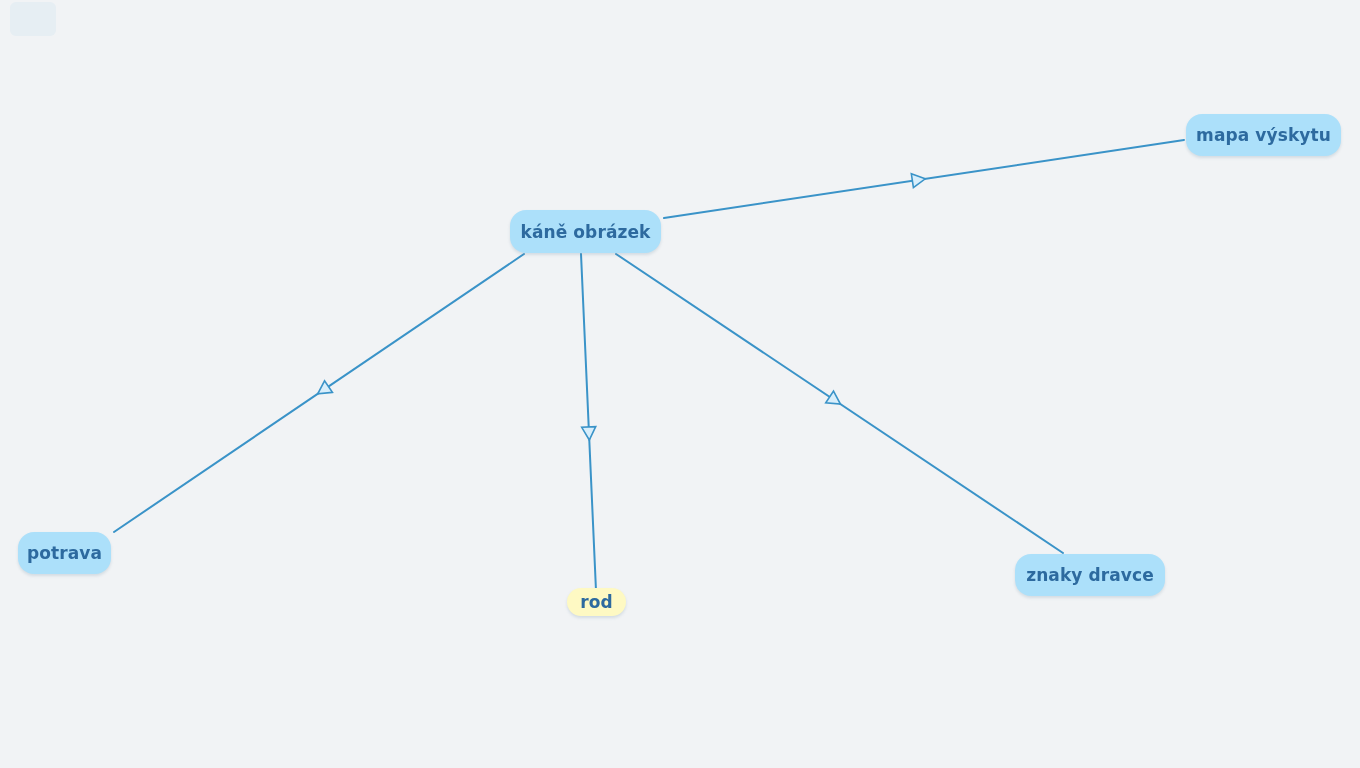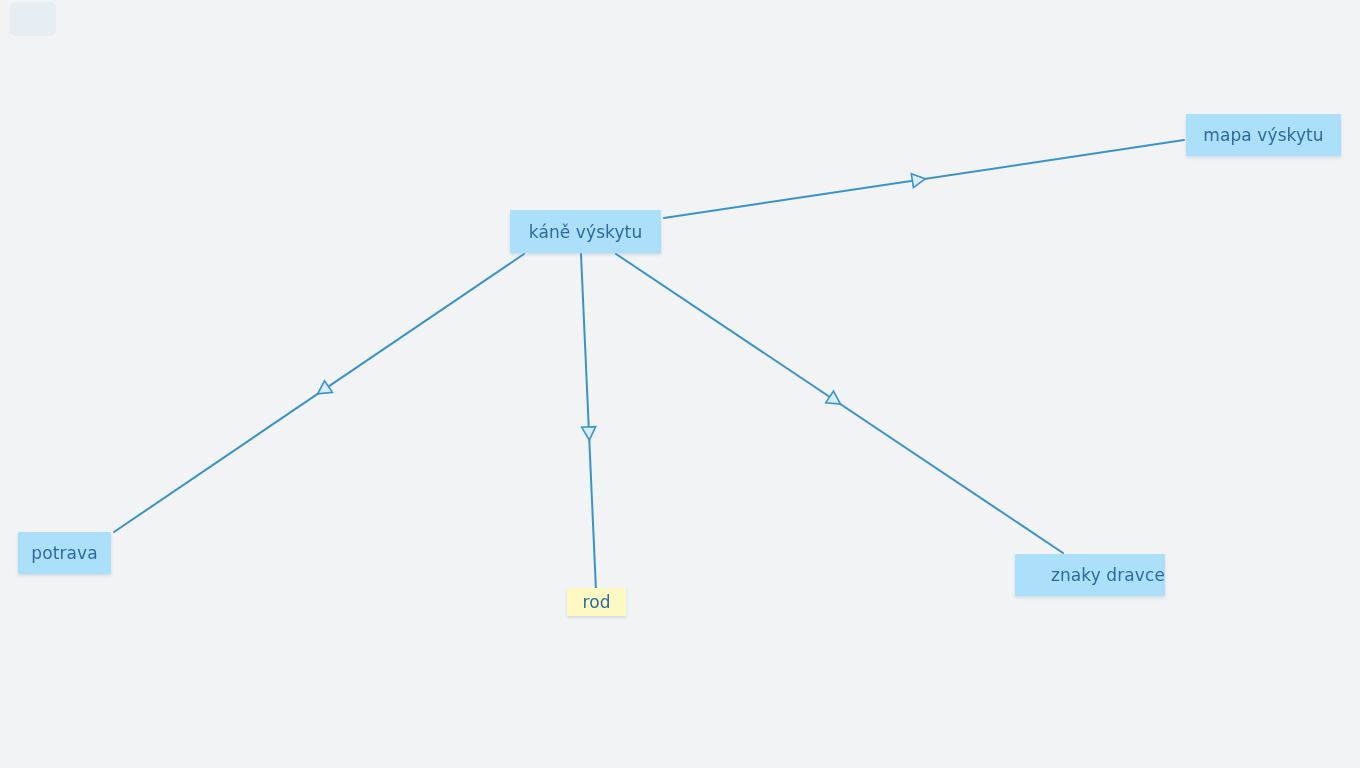"mapa výskytu" .node { border-radius: 1px -> 16px; font-weight: normal -> bold }
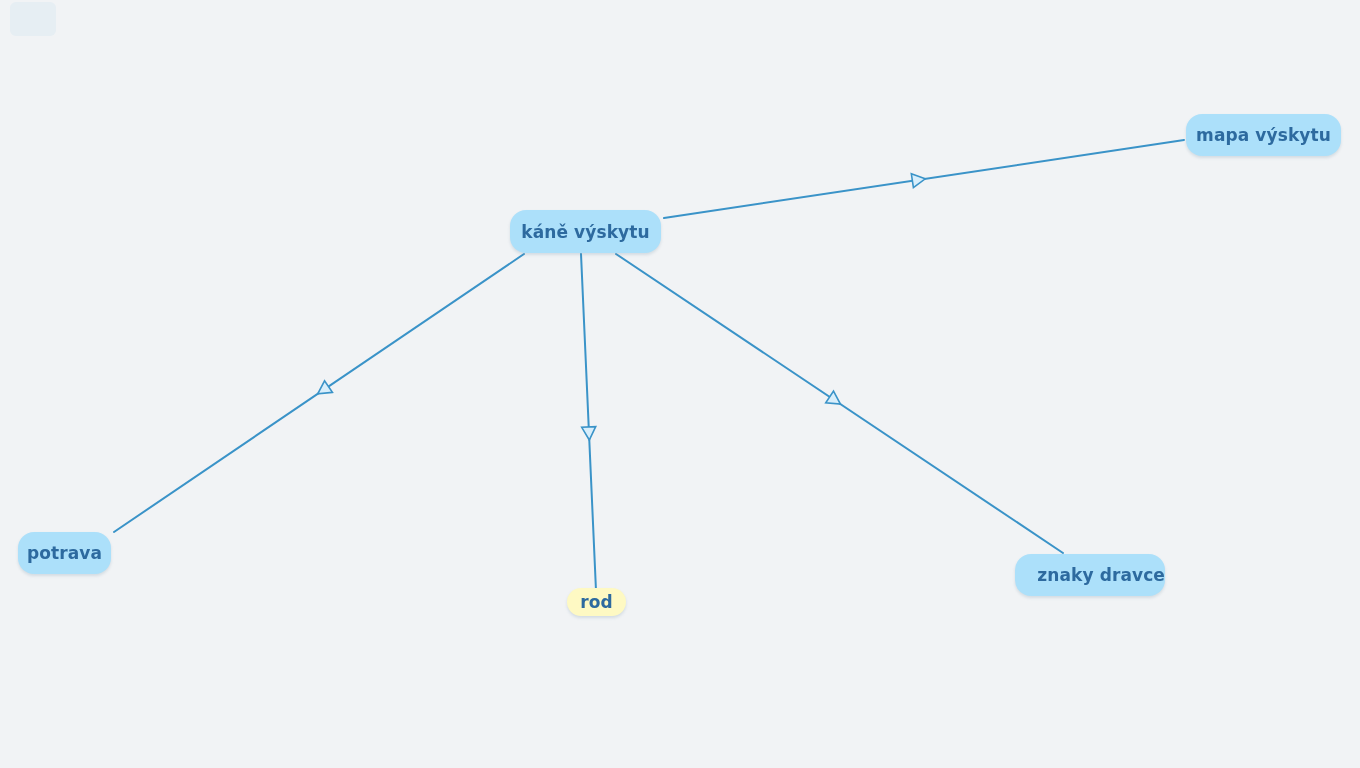"káně výskytu" span.node-label { text: výskytu -> obrázek }
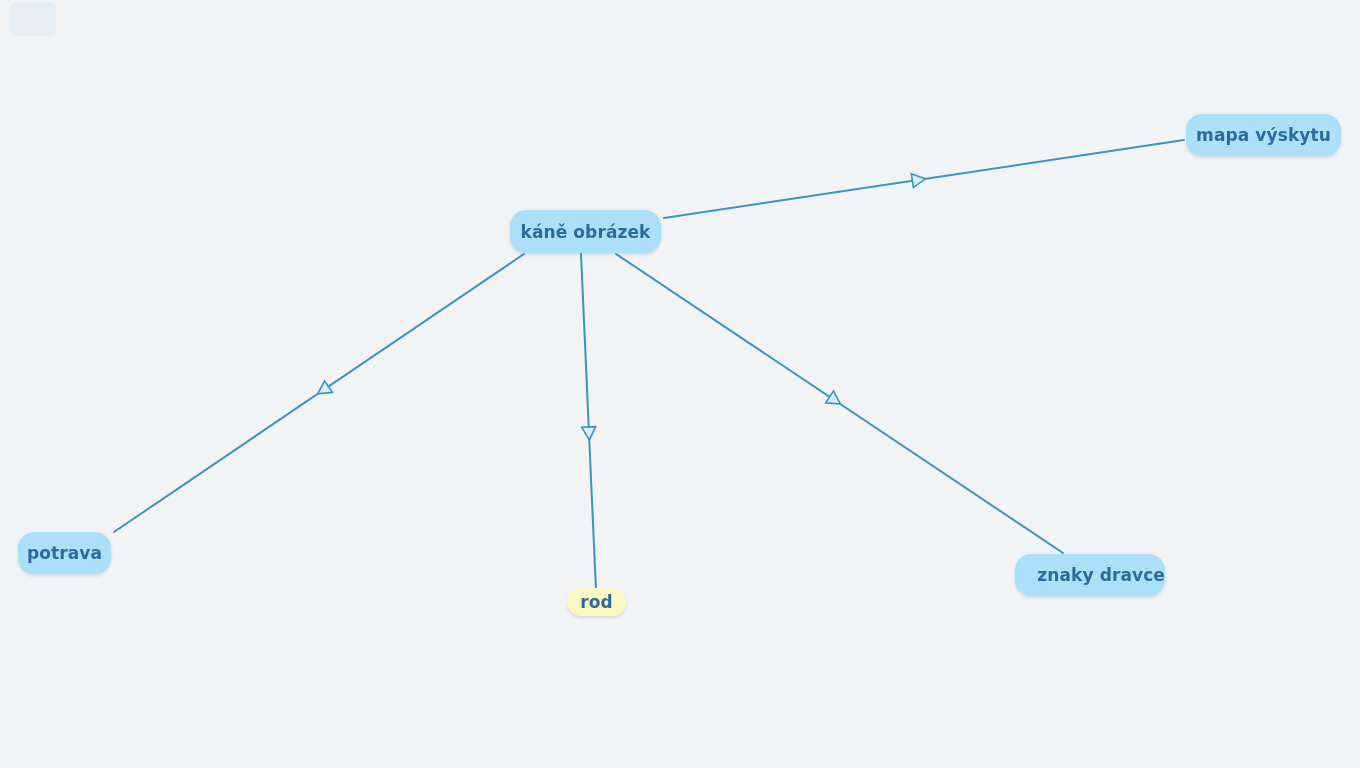"znaky dravce" div.node { justify-content: flex-end -> none }
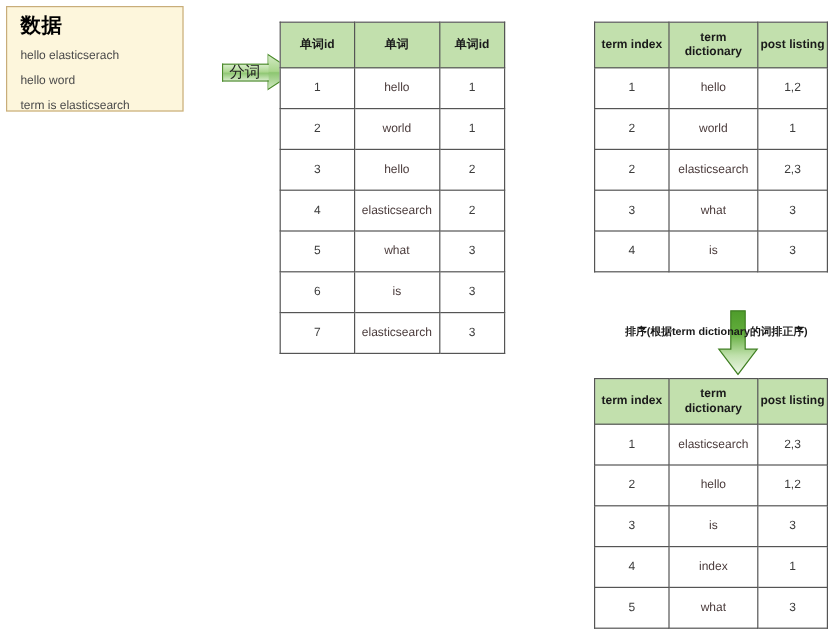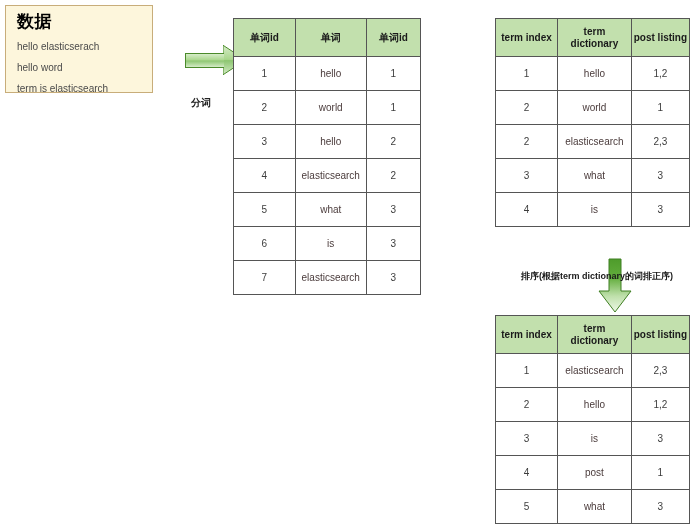"分词" .arrow-h .label { font-size: 10px -> 13px; font-weight: bold -> normal; margin-top: 43px -> none }
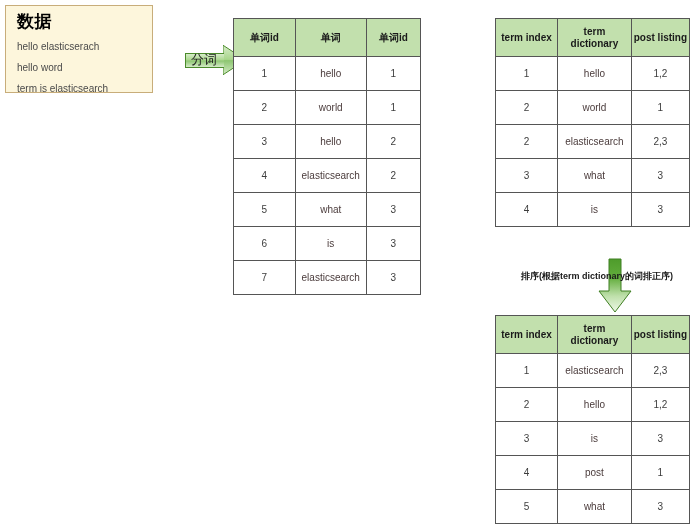"post" td.word { text: post -> index }
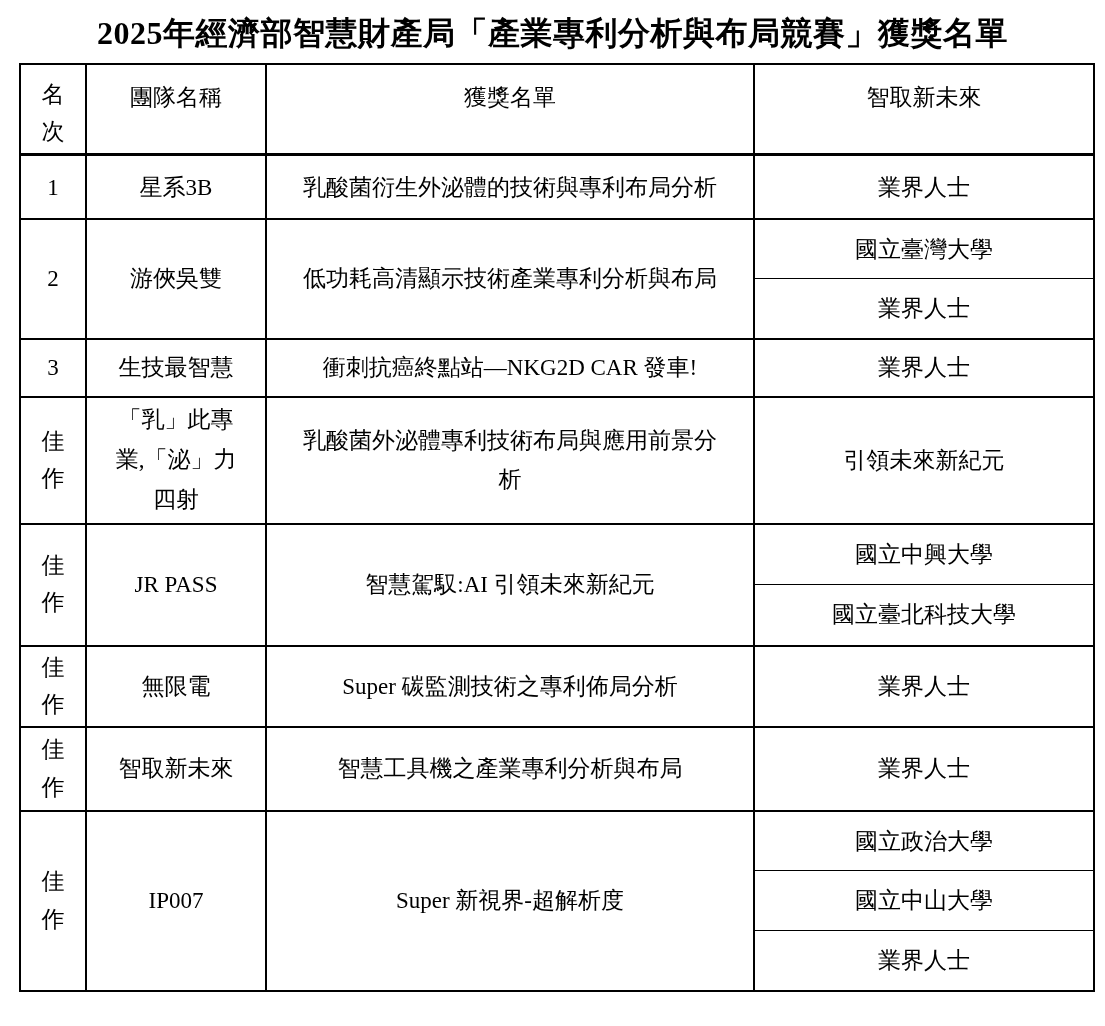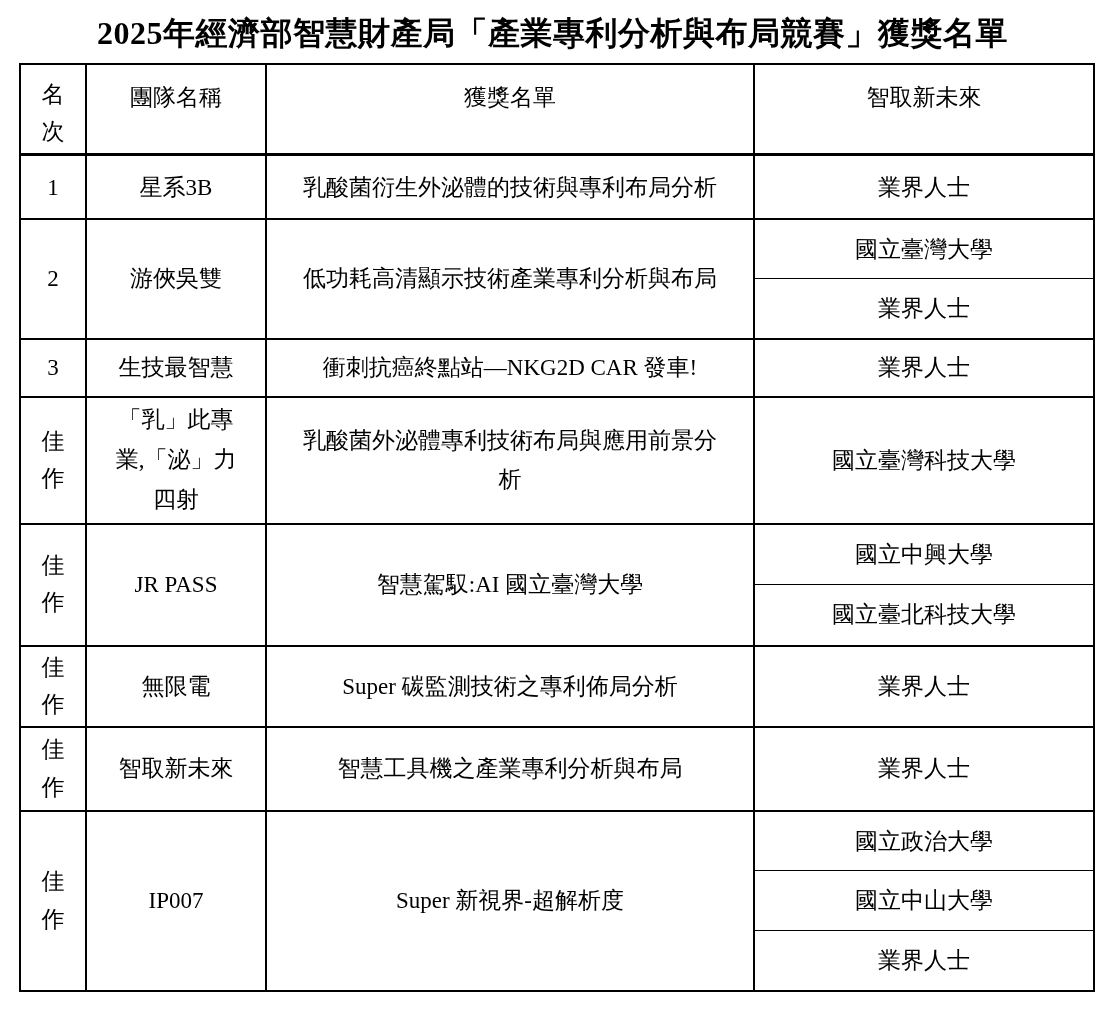"國立臺灣科技大學" td { text: 國立臺灣科技大學 -> 引領未來新紀元 }
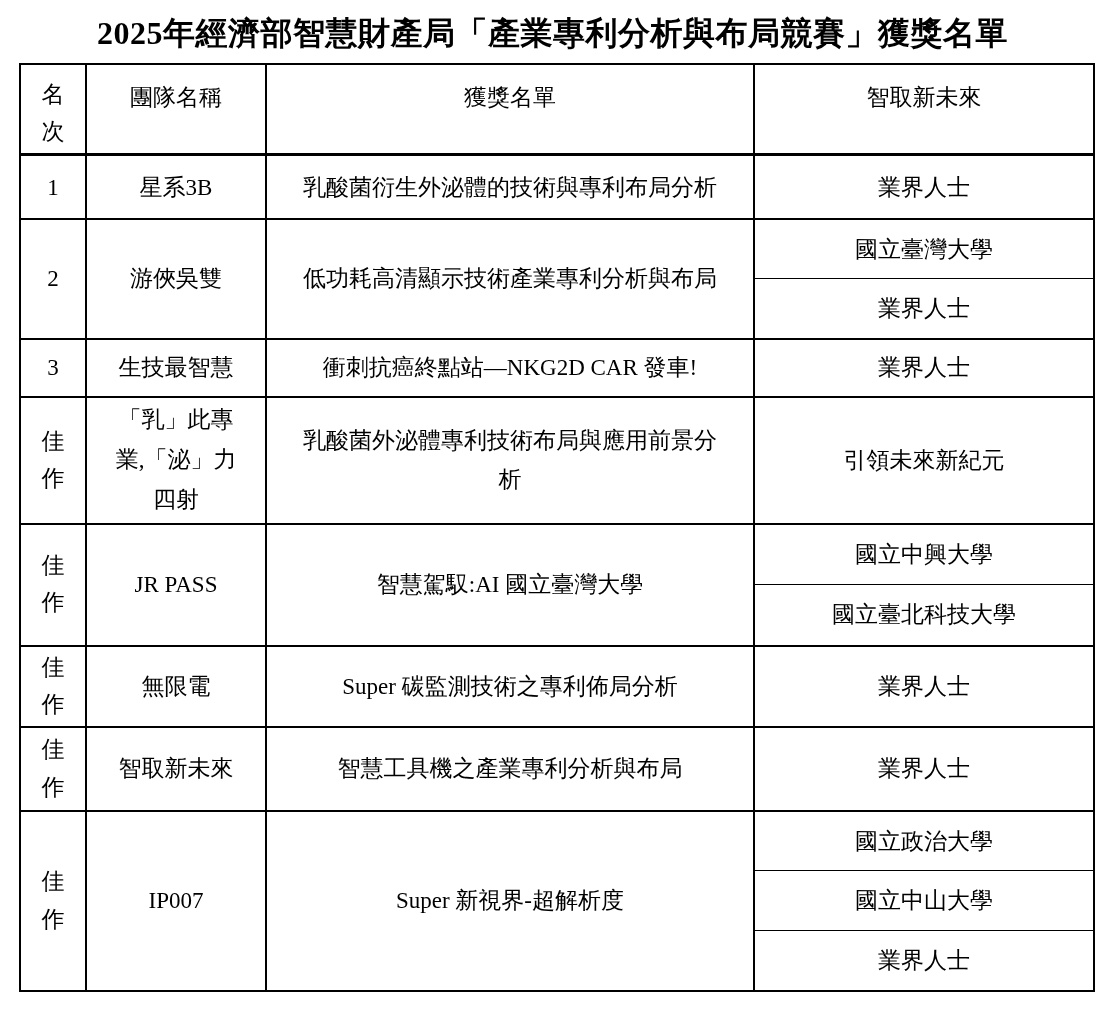"智慧駕馭:AI 國立臺灣大學" td { text: 國立臺灣大學 -> 引領未來新紀元 }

▬▬▬

The problem: Go from the first line of the listing to the line holding "text: 國立臺灣科技大學 ->" and, please, transcribe those lines exactly, both included, with no pictures.

Your response:
"mapa výskytu" .node { border-radius: 1px -> 16px; font-weight: normal -> bold }
"káně výskytu" span.node-label { text: výskytu -> obrázek }
"znaky dravce" div.node { justify-content: flex-end -> none }
"分词" .arrow-h .label { font-size: 10px -> 13px; font-weight: bold -> normal; margin-top: 43px -> none }
"post" td.word { text: post -> index }
"國立臺灣科技大學" td { text: 國立臺灣科技大學 -> 引領未來新紀元 }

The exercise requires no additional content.